С позиции вульгарного, механистического материализма Зайцев интерпретировал «Эстетические отношения искусства к действительности», показав удивительно примитивное понимание эстетики Чернышевского. Он представил дело так, будто главной целью Чернышевского и в самом деле было «разрушение эстетики», доказательство бесполезности искусства. Обосновывал он этот взгляд своими собственными аргументами, взятыми из арсенала вульгарного материализма: «…Искусство не имеет настоящих оснований в природе человека,…оно не более как болезненное явление в искаженном, ненормально развившемся организме» (331). А раз «искусство», само «эстетическое наслаждение», по убеждению вульгарного материалиста Зайцева, не имеет оснований в «природе человека», то, естественно, «человек не должен предаваться эстетическим удовольствиям, которые только расслабляют и развращают его и заставляют даром тратить время вместо того, чтобы пользоваться им с пользой» (332).
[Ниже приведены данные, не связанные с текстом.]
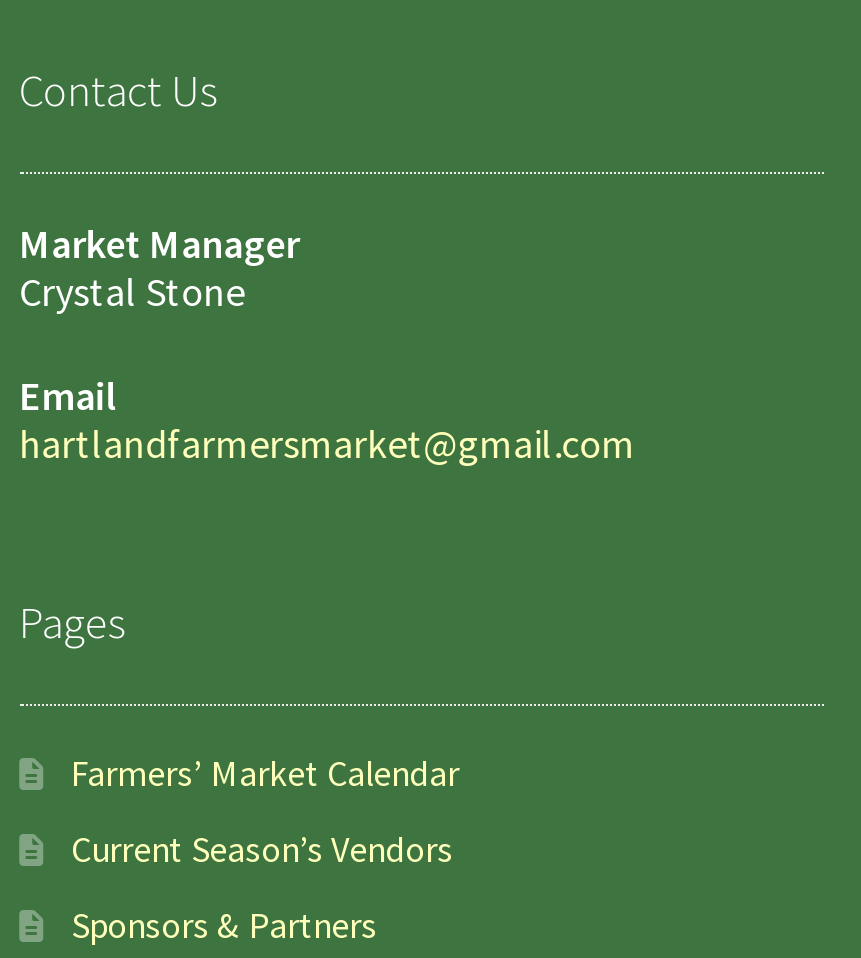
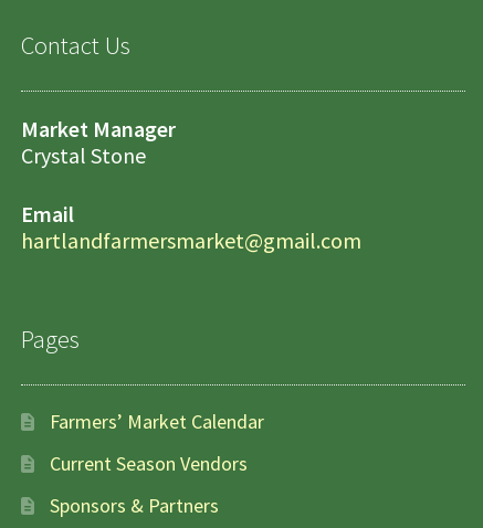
[71,825,453,871] Current Season’s Vendors -> [49,451,247,476] Current Season Vendors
Любопытно, как несколько позже В. Зайцев, от природы наделенный тонким эстетическим чутьем, собственным примером опровергал эти нелепые выводы. В семидесятые годы он совершил паломничество в Рим, чтобы приобщиться к тому самому «классическому хламу», который сохранялся будто бы лишь «для развлечения верхоглядов» (так писал он в 1863 году).